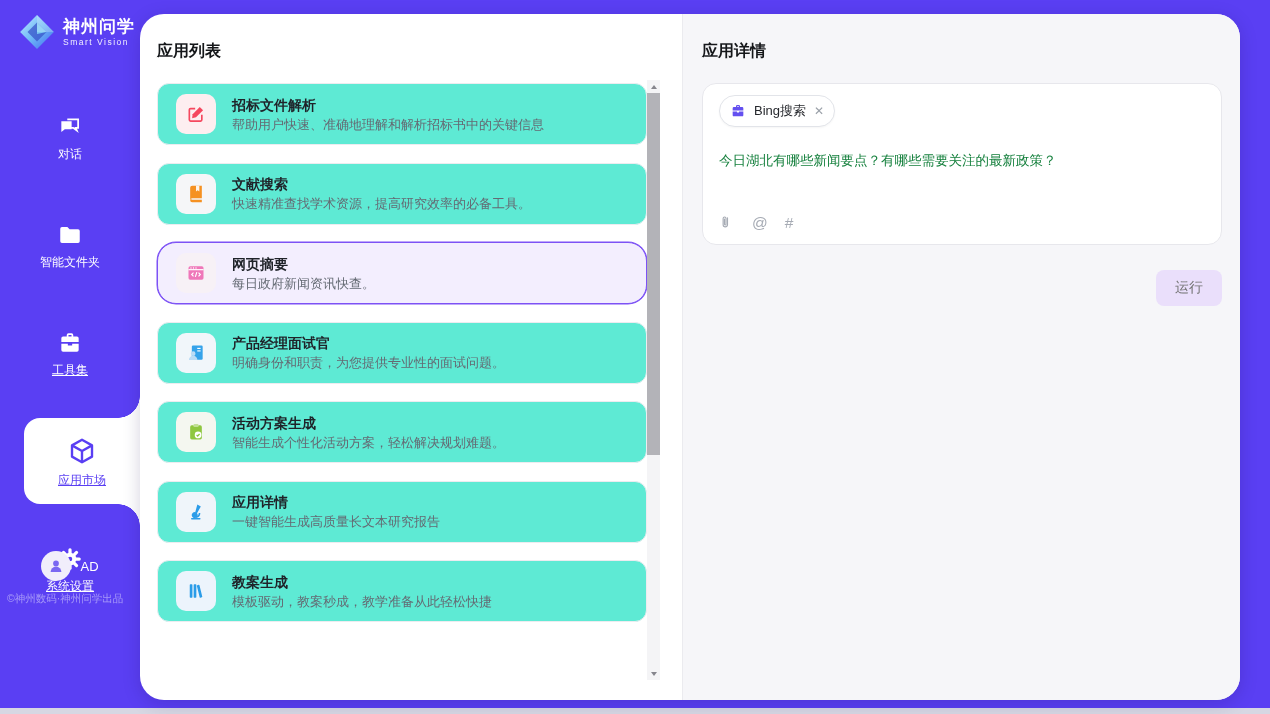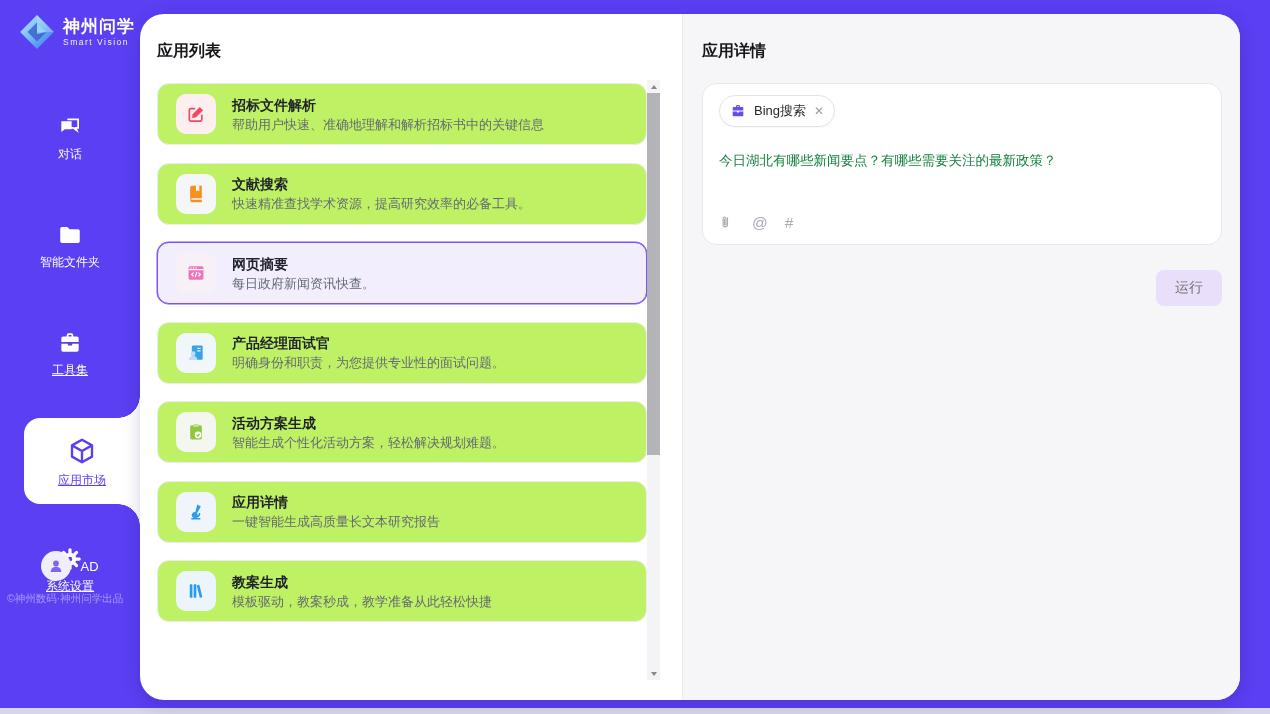--- a/index.html
+++ b/index.html
@@ -26,21 +26,21 @@
   .user-name { font-size:13px; color:#fff; }
   .copyright { position:absolute; bottom:9px; left:7px; font-size:10.5px; color:rgba(255,255,255,.45); white-space:nowrap; }
 
   
   .main { position:absolute; top:14px; left:140px; width:1100px; height:686px; background:#fff; border-radius:24px; display:flex; overflow:hidden; box-shadow:0 4px 18px rgba(20,10,80,.18); }
 
   
   .list-pane { width:543px; height:100%; position:relative; padding:26px 0 0 17px; }
   .pane-title { font-size:16px; font-weight:bold; color:#15171a; line-height:22px; }
   .cards { margin-top:21px; display:flex; flex-direction:column; gap:17.5px; width:490px; }
-  .card { height:62px; border:1px solid #ececf0; border-radius:12px; background:#bef264; display:flex; align-items:center; gap:16px; padding:0 14px 0 18px; cursor:pointer; }
+  .card { height:62px; border:1px solid #ececf0; border-radius:12px; background:#5eead4; display:flex; align-items:center; gap:16px; padding:0 14px 0 18px; cursor:pointer; }
   .card.selected { border:1px solid #7d52f5; box-shadow:0 0 0 .5px #7d52f5; }
   .card-icon { width:40px; height:40px; border-radius:10px; flex:0 0 40px; display:flex; align-items:center; justify-content:center; }
   .card-text { display:flex; flex-direction:column; gap:4px; min-width:0; }
   .card-title { font-size:14px; font-weight:bold; color:#1f2329; line-height:16px; }
   .card-desc { font-size:13px; color:#646a73; line-height:15px; white-space:nowrap; }
 
   
   .scrollbar { position:absolute; top:66px; right:22px; width:13px; height:600px; background:#f4f4f6; }
   .sb-arrow { position:absolute; left:0; width:13px; height:13px; display:flex; align-items:center; justify-content:center; cursor:pointer; }
   .sb-arrow.up { top:0; } .sb-arrow.down { bottom:0; }
@@ -192,21 +192,21 @@
               <path d="M12 2h4v7l-2-1.6L12 9z" fill="#fff" opacity=".9"></path>
               <path d="M5 19.5A2.5 2.5 0 0 0 7.5 22H19v-3H7.5a1.5 1.5 0 0 1-1.5-1.5z"></path>
             </svg>
           </div>
           <div class="card-text">
             <div class="card-title">文献搜索</div>
             <div class="card-desc">快速精准查找学术资源，提高研究效率的必备工具。</div>
           </div>
         </div>
 
-        <div class="card selected" style="background: rgb(243, 238, 254); border-color: rgb(125, 82, 245);">
+        <div class="card selected" style="background: rgb(243, 238, 254); border-color: rgb(125, 82, 245); border-radius: 19px;">
           <div class="card-icon" style="color: rgb(239, 119, 185); background: rgb(247, 241, 246);">
             <svg width="20" height="20" viewBox="0 0 24 24">
               <rect x="3" y="4" width="18" height="16" rx="2" fill="currentColor"></rect>
               <line x1="3" y1="8" x2="21" y2="8" stroke="#fff" stroke-width="1.4"></line>
               <circle cx="6" cy="6" r=".8" fill="#fff"></circle>
                 <circle cx="9" cy="6" r=".8" fill="#fff"></circle>
                 <circle cx="12" cy="6" r=".8" fill="#fff"></circle>
               <path d="M9 11.5L6.8 13.8 9 16.1 M15 11.5l2.2 2.3L15 16.1 M13 11l-1.8 5.6" stroke="#fff" stroke-width="1.4" fill="none"></path>
             </svg>
           </div>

============

* WHAT NEEDS TO BE DONE: The output should be the material above, copied exactly, without its pictures.

* ANSWER BOX:
--- a/index.html
+++ b/index.html
@@ -26,21 +26,21 @@
   .user-name { font-size:13px; color:#fff; }
   .copyright { position:absolute; bottom:9px; left:7px; font-size:10.5px; color:rgba(255,255,255,.45); white-space:nowrap; }
 
   
   .main { position:absolute; top:14px; left:140px; width:1100px; height:686px; background:#fff; border-radius:24px; display:flex; overflow:hidden; box-shadow:0 4px 18px rgba(20,10,80,.18); }
 
   
   .list-pane { width:543px; height:100%; position:relative; padding:26px 0 0 17px; }
   .pane-title { font-size:16px; font-weight:bold; color:#15171a; line-height:22px; }
   .cards { margin-top:21px; display:flex; flex-direction:column; gap:17.5px; width:490px; }
-  .card { height:62px; border:1px solid #ececf0; border-radius:12px; background:#bef264; display:flex; align-items:center; gap:16px; padding:0 14px 0 18px; cursor:pointer; }
+  .card { height:62px; border:1px solid #ececf0; border-radius:12px; background:#5eead4; display:flex; align-items:center; gap:16px; padding:0 14px 0 18px; cursor:pointer; }
   .card.selected { border:1px solid #7d52f5; box-shadow:0 0 0 .5px #7d52f5; }
   .card-icon { width:40px; height:40px; border-radius:10px; flex:0 0 40px; display:flex; align-items:center; justify-content:center; }
   .card-text { display:flex; flex-direction:column; gap:4px; min-width:0; }
   .card-title { font-size:14px; font-weight:bold; color:#1f2329; line-height:16px; }
   .card-desc { font-size:13px; color:#646a73; line-height:15px; white-space:nowrap; }
 
   
   .scrollbar { position:absolute; top:66px; right:22px; width:13px; height:600px; background:#f4f4f6; }
   .sb-arrow { position:absolute; left:0; width:13px; height:13px; display:flex; align-items:center; justify-content:center; cursor:pointer; }
   .sb-arrow.up { top:0; } .sb-arrow.down { bottom:0; }
@@ -192,21 +192,21 @@
               <path d="M12 2h4v7l-2-1.6L12 9z" fill="#fff" opacity=".9"></path>
               <path d="M5 19.5A2.5 2.5 0 0 0 7.5 22H19v-3H7.5a1.5 1.5 0 0 1-1.5-1.5z"></path>
             </svg>
           </div>
           <div class="card-text">
             <div class="card-title">文献搜索</div>
             <div class="card-desc">快速精准查找学术资源，提高研究效率的必备工具。</div>
           </div>
         </div>
 
-        <div class="card selected" style="background: rgb(243, 238, 254); border-color: rgb(125, 82, 245);">
+        <div class="card selected" style="background: rgb(243, 238, 254); border-color: rgb(125, 82, 245); border-radius: 19px;">
           <div class="card-icon" style="color: rgb(239, 119, 185); background: rgb(247, 241, 246);">
             <svg width="20" height="20" viewBox="0 0 24 24">
               <rect x="3" y="4" width="18" height="16" rx="2" fill="currentColor"></rect>
               <line x1="3" y1="8" x2="21" y2="8" stroke="#fff" stroke-width="1.4"></line>
               <circle cx="6" cy="6" r=".8" fill="#fff"></circle>
                 <circle cx="9" cy="6" r=".8" fill="#fff"></circle>
                 <circle cx="12" cy="6" r=".8" fill="#fff"></circle>
               <path d="M9 11.5L6.8 13.8 9 16.1 M15 11.5l2.2 2.3L15 16.1 M13 11l-1.8 5.6" stroke="#fff" stroke-width="1.4" fill="none"></path>
             </svg>
           </div>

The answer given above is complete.